- Directed by: Rob Hawk
- Written by: Rob Hawk
- Starring: Cris Cyborg; Holly Holm; Miesha Tate; Susie Celek;
- Production company: Cinestyle Media Group
- Distributed by: Breaking Glass Films
- Release date: July 22, 2016;
- Running time: 90 minutes
- Country: United States
- Language: English

= Fight Valley =

2016 film

Fight Valley is a 2016 action film directed by Rob Hawk. It stars Susie Celek, as well as mixed martial artists Miesha Tate, Holly Holm, and Cris Cyborg.

== Plot ==

Twenty-two year old Tori Coro gets involved in an underground fighting ring in a rough section of Camden, NJ. When her bruised and beaten body is found abandoned in the woods, rumors begin to swirl that Tori died in Fight Valley, an unofficial neighborhood where fighters go to make money. Tori's sister Windsor moves to town to start her own investigation.
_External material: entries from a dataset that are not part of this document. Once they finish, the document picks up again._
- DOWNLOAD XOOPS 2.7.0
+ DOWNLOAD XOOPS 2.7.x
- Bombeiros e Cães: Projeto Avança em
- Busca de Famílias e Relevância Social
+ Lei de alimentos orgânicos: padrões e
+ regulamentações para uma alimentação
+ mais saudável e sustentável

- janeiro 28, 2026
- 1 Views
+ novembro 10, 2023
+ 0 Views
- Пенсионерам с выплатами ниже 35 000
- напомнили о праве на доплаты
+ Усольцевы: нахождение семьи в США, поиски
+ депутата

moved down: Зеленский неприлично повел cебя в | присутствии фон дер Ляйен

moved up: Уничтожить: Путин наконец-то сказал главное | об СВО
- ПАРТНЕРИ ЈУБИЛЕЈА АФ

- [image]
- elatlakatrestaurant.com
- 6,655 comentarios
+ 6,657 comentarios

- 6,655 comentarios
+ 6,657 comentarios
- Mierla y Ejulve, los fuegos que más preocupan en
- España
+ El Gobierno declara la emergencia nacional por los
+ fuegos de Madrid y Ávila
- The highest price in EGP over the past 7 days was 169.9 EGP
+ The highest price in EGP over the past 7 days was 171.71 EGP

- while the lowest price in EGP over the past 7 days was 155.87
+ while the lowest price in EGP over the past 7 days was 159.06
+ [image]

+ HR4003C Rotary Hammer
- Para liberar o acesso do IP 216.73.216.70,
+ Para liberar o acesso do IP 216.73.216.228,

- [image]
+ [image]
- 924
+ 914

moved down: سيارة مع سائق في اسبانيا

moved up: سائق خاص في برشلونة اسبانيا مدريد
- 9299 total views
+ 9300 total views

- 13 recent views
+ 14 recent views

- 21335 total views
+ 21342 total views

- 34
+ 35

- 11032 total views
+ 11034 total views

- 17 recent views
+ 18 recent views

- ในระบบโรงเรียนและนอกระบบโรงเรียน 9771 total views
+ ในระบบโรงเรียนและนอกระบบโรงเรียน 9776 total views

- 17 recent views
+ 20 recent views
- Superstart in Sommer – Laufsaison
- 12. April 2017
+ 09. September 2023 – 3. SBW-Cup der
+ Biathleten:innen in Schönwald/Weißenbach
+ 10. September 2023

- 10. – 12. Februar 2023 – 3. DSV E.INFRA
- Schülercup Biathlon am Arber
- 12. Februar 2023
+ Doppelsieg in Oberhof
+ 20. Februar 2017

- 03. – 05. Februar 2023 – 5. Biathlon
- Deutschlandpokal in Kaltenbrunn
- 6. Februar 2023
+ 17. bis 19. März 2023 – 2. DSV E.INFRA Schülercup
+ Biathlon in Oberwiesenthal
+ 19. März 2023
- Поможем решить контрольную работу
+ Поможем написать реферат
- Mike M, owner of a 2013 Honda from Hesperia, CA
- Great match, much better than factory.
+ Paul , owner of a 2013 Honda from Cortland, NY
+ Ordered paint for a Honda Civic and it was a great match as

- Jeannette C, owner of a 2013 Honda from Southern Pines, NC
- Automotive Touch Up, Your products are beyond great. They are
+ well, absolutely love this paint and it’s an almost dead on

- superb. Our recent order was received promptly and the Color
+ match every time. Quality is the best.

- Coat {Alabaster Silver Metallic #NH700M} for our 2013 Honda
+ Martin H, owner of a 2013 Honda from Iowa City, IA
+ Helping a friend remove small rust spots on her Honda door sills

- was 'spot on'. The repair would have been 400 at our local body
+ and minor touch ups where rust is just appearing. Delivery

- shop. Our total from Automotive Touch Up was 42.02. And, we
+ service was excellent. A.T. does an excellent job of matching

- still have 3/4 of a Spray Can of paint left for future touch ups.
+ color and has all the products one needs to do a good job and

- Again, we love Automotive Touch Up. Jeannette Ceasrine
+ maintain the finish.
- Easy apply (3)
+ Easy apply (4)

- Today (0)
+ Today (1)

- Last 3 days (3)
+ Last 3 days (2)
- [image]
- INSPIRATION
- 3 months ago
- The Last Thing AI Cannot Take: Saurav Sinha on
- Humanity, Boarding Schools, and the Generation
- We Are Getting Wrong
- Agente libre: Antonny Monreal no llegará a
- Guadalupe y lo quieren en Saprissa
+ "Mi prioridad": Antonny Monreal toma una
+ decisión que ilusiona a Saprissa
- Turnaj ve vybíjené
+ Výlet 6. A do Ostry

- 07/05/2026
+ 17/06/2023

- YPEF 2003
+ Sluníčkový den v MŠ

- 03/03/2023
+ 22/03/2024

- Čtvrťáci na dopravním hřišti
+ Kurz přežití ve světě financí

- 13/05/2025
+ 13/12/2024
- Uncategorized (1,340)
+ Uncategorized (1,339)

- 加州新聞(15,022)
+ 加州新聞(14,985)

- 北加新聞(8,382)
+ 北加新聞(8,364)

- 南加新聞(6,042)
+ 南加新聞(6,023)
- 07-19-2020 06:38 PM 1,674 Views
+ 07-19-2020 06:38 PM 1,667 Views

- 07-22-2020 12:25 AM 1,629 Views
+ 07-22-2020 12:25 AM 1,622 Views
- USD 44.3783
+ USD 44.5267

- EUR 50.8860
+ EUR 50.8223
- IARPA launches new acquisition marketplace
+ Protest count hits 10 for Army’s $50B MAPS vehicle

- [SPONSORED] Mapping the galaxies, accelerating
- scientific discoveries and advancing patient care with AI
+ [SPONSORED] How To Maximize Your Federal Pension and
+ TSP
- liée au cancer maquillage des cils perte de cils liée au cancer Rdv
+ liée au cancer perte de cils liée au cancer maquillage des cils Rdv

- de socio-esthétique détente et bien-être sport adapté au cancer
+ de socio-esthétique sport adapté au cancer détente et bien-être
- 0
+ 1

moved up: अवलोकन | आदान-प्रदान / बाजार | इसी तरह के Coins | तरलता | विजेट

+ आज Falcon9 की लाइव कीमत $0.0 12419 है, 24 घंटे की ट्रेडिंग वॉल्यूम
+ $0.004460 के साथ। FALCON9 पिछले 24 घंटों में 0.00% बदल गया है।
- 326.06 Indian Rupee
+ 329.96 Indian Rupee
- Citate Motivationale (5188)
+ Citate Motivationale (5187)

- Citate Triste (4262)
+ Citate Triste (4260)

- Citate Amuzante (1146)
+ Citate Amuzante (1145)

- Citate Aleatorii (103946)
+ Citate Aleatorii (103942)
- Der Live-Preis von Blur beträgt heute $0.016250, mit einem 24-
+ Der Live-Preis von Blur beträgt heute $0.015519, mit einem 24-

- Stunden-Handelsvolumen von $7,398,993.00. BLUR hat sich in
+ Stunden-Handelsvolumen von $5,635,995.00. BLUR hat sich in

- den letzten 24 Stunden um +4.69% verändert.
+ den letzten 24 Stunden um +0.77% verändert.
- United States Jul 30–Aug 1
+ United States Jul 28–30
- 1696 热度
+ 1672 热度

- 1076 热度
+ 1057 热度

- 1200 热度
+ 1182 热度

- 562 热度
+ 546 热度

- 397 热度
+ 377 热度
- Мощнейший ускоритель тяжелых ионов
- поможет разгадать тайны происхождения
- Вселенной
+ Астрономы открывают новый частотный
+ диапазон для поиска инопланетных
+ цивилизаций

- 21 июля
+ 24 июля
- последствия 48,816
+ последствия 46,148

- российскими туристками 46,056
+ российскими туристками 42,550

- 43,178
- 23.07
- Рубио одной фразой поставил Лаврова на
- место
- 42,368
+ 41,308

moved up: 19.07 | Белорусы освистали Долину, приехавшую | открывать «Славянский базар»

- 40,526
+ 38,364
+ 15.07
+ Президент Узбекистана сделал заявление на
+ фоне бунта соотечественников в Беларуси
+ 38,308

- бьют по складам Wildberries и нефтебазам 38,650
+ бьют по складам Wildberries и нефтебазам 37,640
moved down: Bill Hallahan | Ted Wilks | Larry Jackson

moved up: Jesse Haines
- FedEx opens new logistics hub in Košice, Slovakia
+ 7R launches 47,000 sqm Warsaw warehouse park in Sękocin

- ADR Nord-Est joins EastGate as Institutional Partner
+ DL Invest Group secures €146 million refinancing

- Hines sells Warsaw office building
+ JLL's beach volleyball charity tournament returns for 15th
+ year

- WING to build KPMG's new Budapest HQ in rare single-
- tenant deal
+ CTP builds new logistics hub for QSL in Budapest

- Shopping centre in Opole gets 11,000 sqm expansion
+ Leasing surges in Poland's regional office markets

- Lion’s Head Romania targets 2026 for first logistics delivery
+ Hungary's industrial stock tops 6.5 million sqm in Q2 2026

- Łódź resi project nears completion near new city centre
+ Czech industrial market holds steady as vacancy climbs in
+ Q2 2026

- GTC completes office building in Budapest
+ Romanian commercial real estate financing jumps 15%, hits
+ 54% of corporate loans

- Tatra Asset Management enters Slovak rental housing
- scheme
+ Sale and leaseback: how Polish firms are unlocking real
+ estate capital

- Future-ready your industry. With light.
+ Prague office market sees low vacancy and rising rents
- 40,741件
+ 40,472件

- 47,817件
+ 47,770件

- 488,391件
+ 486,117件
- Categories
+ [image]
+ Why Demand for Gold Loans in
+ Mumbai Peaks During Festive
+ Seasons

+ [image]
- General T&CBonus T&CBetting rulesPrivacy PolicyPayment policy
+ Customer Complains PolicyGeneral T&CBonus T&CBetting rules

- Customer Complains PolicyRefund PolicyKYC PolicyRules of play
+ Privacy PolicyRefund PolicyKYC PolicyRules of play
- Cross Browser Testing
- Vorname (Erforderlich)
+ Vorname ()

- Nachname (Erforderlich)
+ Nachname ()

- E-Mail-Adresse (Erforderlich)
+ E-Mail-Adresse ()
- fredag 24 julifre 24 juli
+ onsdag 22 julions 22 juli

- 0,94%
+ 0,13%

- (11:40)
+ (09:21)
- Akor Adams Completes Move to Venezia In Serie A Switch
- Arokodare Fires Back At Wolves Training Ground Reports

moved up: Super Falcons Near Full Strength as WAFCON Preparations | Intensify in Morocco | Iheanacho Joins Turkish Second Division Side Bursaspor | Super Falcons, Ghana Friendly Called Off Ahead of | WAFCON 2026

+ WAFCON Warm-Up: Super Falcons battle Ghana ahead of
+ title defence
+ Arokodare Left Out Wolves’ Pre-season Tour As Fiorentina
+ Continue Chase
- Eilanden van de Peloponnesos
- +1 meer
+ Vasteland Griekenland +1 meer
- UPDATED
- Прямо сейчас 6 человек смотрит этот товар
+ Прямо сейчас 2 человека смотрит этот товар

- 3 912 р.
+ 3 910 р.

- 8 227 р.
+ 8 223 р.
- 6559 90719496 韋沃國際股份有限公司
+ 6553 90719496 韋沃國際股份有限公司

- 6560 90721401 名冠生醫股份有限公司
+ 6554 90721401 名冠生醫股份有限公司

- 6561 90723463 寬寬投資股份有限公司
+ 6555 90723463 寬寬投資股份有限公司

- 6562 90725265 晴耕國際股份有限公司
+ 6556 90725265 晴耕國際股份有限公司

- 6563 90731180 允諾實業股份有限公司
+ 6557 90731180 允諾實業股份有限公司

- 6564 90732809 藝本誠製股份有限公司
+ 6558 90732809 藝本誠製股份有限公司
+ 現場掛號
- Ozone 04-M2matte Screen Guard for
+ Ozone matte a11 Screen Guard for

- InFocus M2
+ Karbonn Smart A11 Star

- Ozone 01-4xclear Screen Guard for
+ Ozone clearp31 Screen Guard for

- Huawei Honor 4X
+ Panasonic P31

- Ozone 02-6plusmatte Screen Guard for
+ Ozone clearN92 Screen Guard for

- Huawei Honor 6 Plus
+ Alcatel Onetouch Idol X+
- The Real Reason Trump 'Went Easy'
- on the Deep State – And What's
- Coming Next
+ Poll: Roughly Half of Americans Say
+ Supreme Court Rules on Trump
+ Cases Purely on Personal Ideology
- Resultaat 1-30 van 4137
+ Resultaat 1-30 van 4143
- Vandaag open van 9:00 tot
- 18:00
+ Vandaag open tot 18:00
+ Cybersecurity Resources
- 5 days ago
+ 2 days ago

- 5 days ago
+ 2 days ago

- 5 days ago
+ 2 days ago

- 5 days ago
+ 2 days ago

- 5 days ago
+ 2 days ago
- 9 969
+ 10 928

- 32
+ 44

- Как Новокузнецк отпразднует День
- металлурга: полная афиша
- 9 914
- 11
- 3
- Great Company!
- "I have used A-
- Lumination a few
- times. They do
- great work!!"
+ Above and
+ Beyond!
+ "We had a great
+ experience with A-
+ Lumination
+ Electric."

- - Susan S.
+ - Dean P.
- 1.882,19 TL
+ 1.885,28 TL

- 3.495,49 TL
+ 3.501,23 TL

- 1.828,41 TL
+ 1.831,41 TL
Jabs, a respected fighter turned gym owner, agrees to train Windsor as she prepares to come face to face with Tori's killer and fight for justice

==Cast==

- Susie Celek as Windsor Coro
- Miesha Tate as Jabs
- Cris Cyborg as Church
- Cabrina Collesides as Jamie
- Erin O'Brien as Duke
- Kari J. Kramer as Yanni
- Chelsea Durkalec as Tori Coro
- Amanda Serrano as Vivian
- Holly Holm as Payton Walsh
- Katlyn Chookagian as Parking Lot Fighter
- Ivy LaShawn Coleman as Gracey

==Release==
The film was signed by Philadelphia-based distributor Breaking Glass Pictures and released in July 2016.

== Reception ==

The film gained a mixed reception from critics.